Ils sont contrebalancés par d'autres qui interdisent aux employeurs de divulguer une information qui concerne le salarié comme par exemple l'état civil complet, le statut matrimonial, le nombre d'enfants et leur âge, la déclaration fiscale ou le curriculum vitae. Encore plus significatif est un éventuel casier judiciaire que l'employeur a estimé ne pas être un frein pour le recrutement. Par déduction, tout le monde est certain que la conséquence prévisible de cette loi serait la fin de la sérénité dans l'entreprise. Certains attendaient la loi, d'autres la redoutaient. Que se passerait-il si Tata Hlima, qui s'invite à chacune de mes chroniques, savait que sa fille, responsable aux affaires sans suite, percevait un salaire moindre que le fils de sa voisine, responsable des affaires du temps perdu ? On peut penser effectivement que les demandes farouches d'augmentation des salaires inonderaient le chef d'entreprise. Ce n'est pourtant pas certain, nous l'avons dit, car il y a très longtemps que des dispositions juridiques existent et que cela n'a pas pour autant été respecté. L'égalité entre les citoyens repose sur l'article 36 de la Constitution qui interdit toute discrimination notamment celle fondée sur le sexe (*). Mais ce texte a une portée générale. Pour retrouver d'une manière beaucoup plus explicite ce qui concerne l'égalité salariale, il faut prendre en compte l'article 17 de la loi 90 11 qui interdit toute discrimination en matière d'emploi, de conditions de travail et de rémunération. La logique évidente est d'affirmer que les entreprises privées décident librement du montant du salaire des employés et donc forcément créent une rupture de l'équité. Tout simplement parce qu'on oublie souvent que la compétence individuelle peut se mesurer en dehors de la similitude des tâches attribuées et, au final, sont à la discrétion de l'employeur. Ce qui est dans les intentions cachées du chef d'entreprise, ni le droit ni nous-mêmes ne peuvent le déchiffrer.

On pourrait en retour rétorquer que les conventions collectives lient juridiquement les entreprises qui les ont signées. Elles imposent le respect des grilles salariales pour une même compétence. Mais nous l'avons dit, qui peut penser qu'un chef d'entreprise est obligé d'estimer que deux ingénieurs ont strictement la même capacité de participer d'une manière égale à la productivité générale ? Les exemples sont tellement nombreux et variés.

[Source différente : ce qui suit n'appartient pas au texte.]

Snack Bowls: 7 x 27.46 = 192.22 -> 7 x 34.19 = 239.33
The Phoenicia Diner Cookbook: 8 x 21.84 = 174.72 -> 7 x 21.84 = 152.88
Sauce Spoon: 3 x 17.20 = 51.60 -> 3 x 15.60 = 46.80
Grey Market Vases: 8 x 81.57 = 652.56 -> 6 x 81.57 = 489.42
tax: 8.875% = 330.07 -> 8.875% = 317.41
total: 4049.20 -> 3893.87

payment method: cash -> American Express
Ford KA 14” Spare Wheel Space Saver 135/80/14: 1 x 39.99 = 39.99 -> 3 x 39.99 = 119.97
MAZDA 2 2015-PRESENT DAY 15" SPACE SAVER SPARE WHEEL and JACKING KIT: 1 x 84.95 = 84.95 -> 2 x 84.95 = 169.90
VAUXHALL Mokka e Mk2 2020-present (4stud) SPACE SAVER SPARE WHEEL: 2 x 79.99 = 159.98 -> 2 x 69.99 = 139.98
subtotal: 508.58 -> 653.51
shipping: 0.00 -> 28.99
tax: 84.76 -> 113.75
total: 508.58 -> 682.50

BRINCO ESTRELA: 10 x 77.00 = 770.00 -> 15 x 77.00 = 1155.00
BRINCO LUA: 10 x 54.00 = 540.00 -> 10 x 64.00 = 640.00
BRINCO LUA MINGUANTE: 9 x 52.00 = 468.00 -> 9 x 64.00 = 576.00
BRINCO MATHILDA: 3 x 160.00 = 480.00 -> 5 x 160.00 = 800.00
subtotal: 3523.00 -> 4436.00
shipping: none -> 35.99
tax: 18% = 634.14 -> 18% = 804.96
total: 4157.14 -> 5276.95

Quant au secteur public, c'est différent, il est corseté par un statut de la Fonction publique qui impose un concours et une grille de promotion rigoureusement établie. Certes beaucoup de contournements légaux sont possibles comme l'attribution de missions particulières accordées et difficilement évaluables je n'ai pas dit « bidons », vous êtes de mauvaise foi !) mais cela n'est pas comparable au privé.

Oui toute loi de transparence sur les salaires dans le secteur privé crée des tensions. Oui les chefs d'entreprises auraient dans ce cas quelques soucis de revendications et de problèmes pour garantir la sérénité. Mais ils trouveront toujours les moyens de gérer la nouvelle disposition, ce qu'ils ont toujours fait auparavant, souvent pour certains en s'écartant marginalement de la loi.

Le problème n'est donc pas de permettre aux salariés de connaître la rémunération des autres mais d'arriver à imposer l'équité sans qu'il soit utile de procéder à une chasse par flicage et par la délation. Nous en sommes très loin mais nous savons tous que le changement de mentalité pour appliquer la très connue affirmation « À tout travail égal, salaire égal » est une lutte permanente de toutes les sociétés humaines.

Une égalité ne s'applique pas par miracle à partir d'un texte de loi. C'est l'éducation, la force militante et le travail des autorités de régulation et de contrôle qui la garantissent au mieux possible. Le Droit est absolument indispensable pour l'affirmation de l'égalité, il l'a prouvé au cours de l'évolution de ces dernières décennies. Mais le Droit reste l'émanation de la volonté des sociétés. Non, la directive européenne sur la transparence des salaires n'entre pas en vigueur ce matin. La date limite pour la transposition de cette directive en droit français est fixée au 7 juin 2026. Bien que la directive ait été adoptée au niveau européen le 10 mai 2023, chaque État membre dispose d'un délai pour intégrer ces nouvelles obligations dans sa propre législation nationale.